Warum aber sollte die Volkspartei nachgeben, warum sollten sich nicht die Grünen erweichen lassen? Weil der Kanzler eine Schuld auf sich geladen hat, von der er sich mit der Unschuldsvermutung nicht freikaufen kann. Denn die Geschichte, die man auf Basis der Chat-Nachrichten aus den Jahren 2016 bis 2018 erzählen kann, ist dicht, unmoralisch, schmutzig. Zum Verständnis dieser Geschichte braucht es keine juristische Wertung. Sebastian Kurz hat den Sturz seines Vorgängers in der ÖVP mit unlauteren Mitteln betrieben. Seine Hofschranzen setzten Umfragen als Waffen ein und nutzten den Charakter und die finanzielle Gier des Verlegers Wolfgang Fellner, um opportune Berichterstattung zu erwirken. Davon wusste Kurz, das förderte er. Aus den vorliegenden WhatsApp-Nachrichten ergibt sich das ohne Zweifel. Dass die Zahlen gefälscht wurden und der Feldzug gegen die eigene Partei und später gegen die SPÖ mit Scheinrechnungen aus Steuergeld finanziert wurde, bleibt vorerst eine Vermutung der WKStA, wie weit Kurz allenfalls eingeweiht war, erst recht.

Kurz redet sich darauf aus, dieses Räderwerk sei von ihm fernstehenden Mitarbeitern des Finanzministeriums betrieben worden. Das ist nicht nur unglaubwürdig, es ist schlicht unwahr: Unter ihnen sind jene Personen, mit denen er seinen Aufstieg orchestriert hat, einige von ihnen arbeiten heute im engsten Umfeld des Kanzlers. Ihn trifft also unmittelbare Verantwortung an der Wurzel seines Werdens, darüber hinaus eine culpa in eligendo für seine Prätorianer. Diese Schuldenlast ist Begründung genug, warum es jetzt an Kurz läge, den Notstand der Republik abzuwenden, nicht an den Grünen.

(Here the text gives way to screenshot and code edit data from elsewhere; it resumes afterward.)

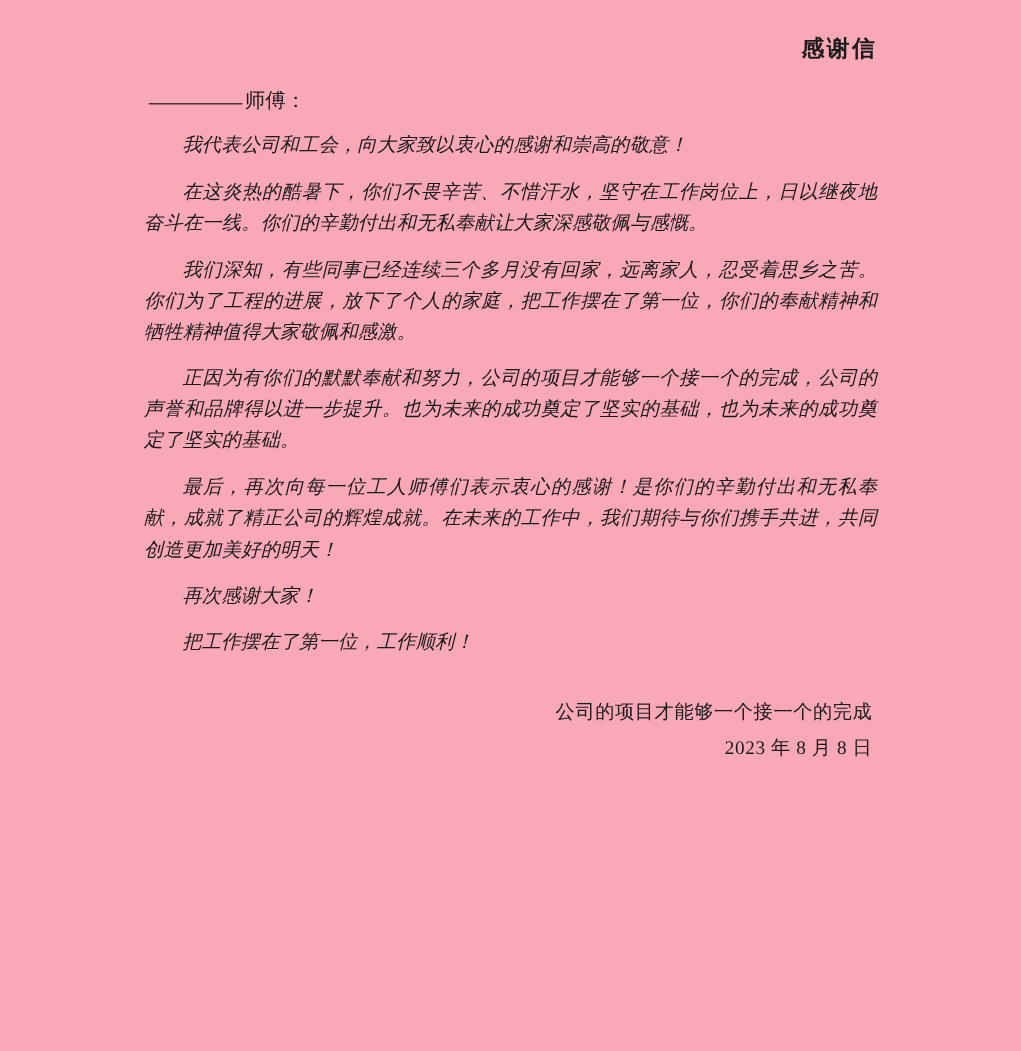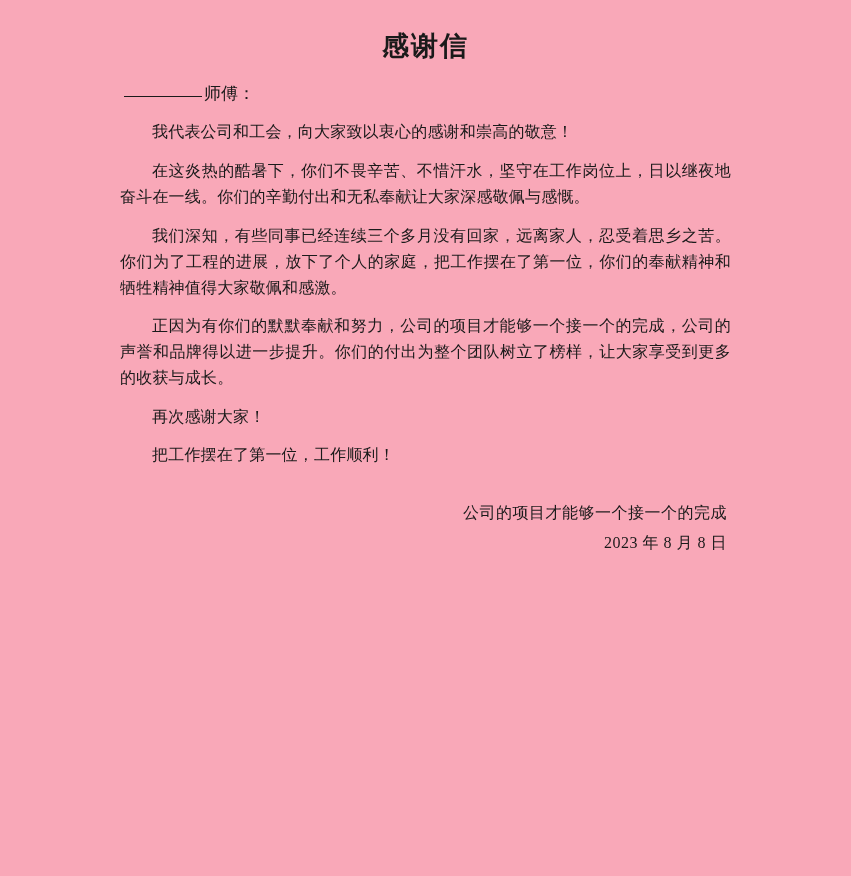"感谢信" .doc-title { font-size: 27px -> 19px; text-align: center -> right }
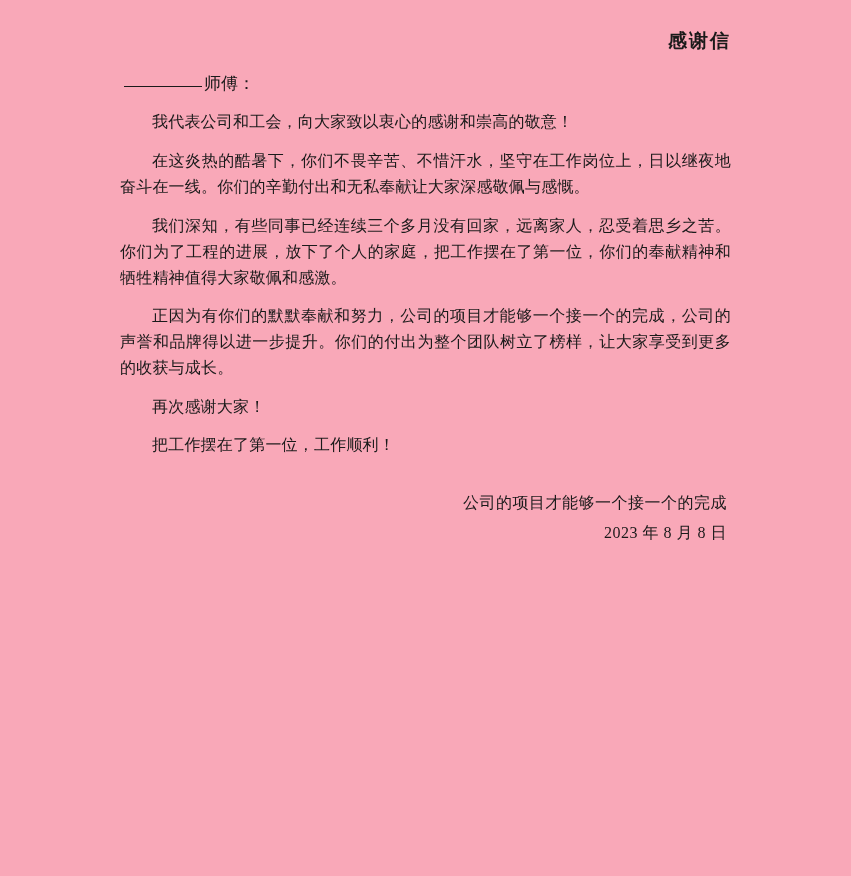"我代表公司和工会，向大家致以衷心的感谢和崇高的敬意！" .para { font-style: none -> italic }
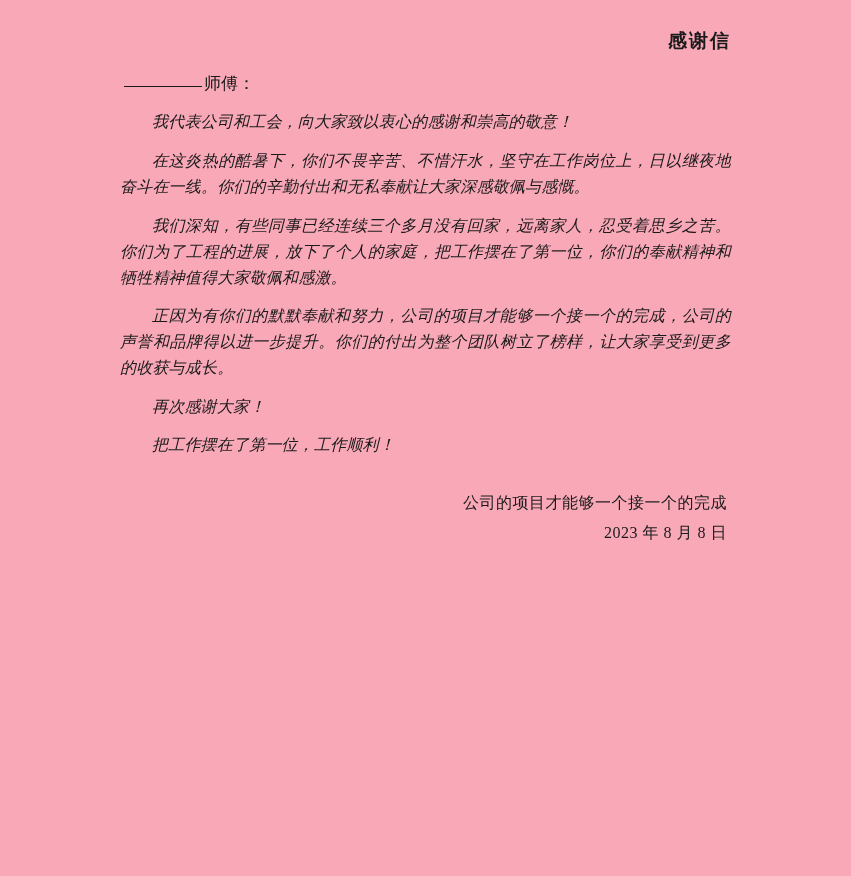"正因为有你们的默默奉献和努力，公司的项目才能够一个接一个的完成，公司的声誉和品牌" p.para { text: 你们的付出为整个团队树立了榜样，让大家享受到更多的收获与成长 -> 也为未来的成功奠定了坚实的基础，也为未来的成功奠定了坚实的基础 }
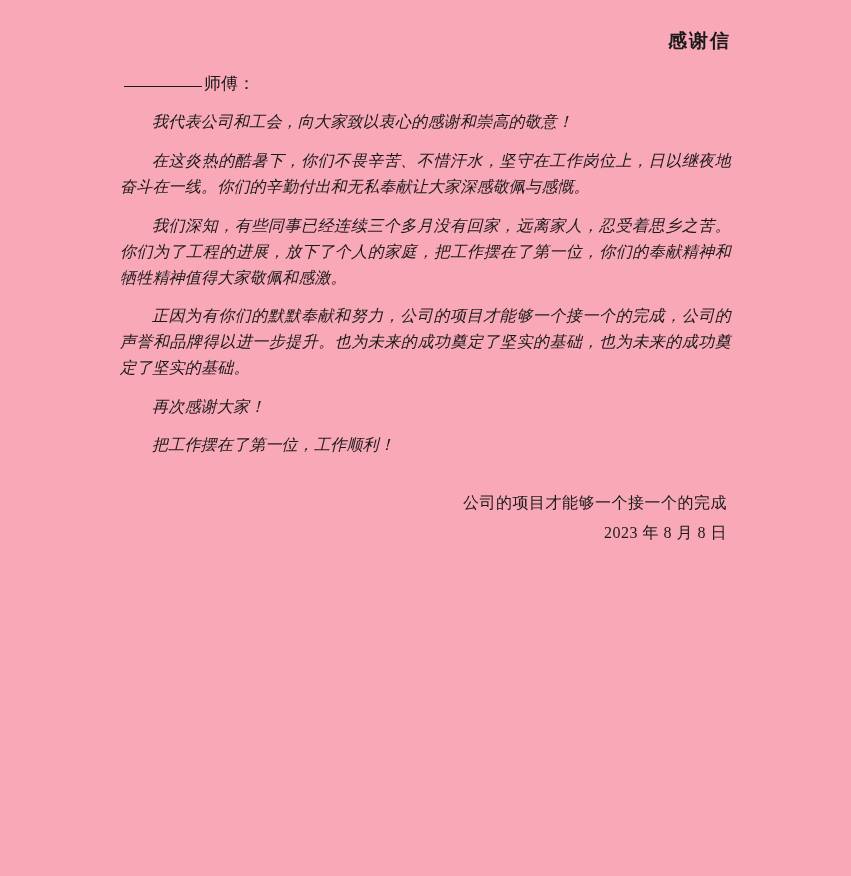"最后，再次向每一位工人师傅们表示衷心的感谢！是你们的辛勤付出和无私奉献，成就了精" p.para { html: none -> <p>最后，再次向每一位工人师傅们表示衷心的感谢！是你们的辛勤付出和无私奉献，成就了精正公司的辉煌成就。在未来的工作中，我们期待与你们携手共进，共同创造更加美好的明天！</p> }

Ein letztes Argument für einen freiwilligen Rückzug ist zugleich ein Hinweis darauf, warum dieser Schritt nicht zu erwarten ist. Woran ist das System Kurz gescheitert – als Erneuerungsbewegung und jetzt wohl auch de facto? Kurz ist dort gescheitert, wo er scheinbar gewonnen hatte. Das Ziel seines Aufstiegs war immer nur dieser Aufstieg selbst. Er verfolgte Macht um der Macht willen. Es ging um das eigene Potenzial, erst davon abgeleitet  um jenes der Volkspartei. Reziprok ging es um die Schwäche des Gegners, spezifisch um das Niederringen der von Kurz geschmähten Sozialdemokratie. Wirtschaftliche, gesellschaftliche, ökologische Veränderungen sind nicht das Ziel des Sebastian Kurz, sondern nur eine Konsequenz der Machterhaltung, ein Beiwerk.

Wenn aber Machterhaltung das Zentrum seines Universums ist, dann ist der freiwillige Rückzug des Kanzlers unwahrscheinlich. Geht er jetzt nicht, ist das der letzte Beweis dafür.

Christian   Rainer

Christian Rainer

war von 1998 bis Februar 2023 Chefredakteur und Herausgeber des profil.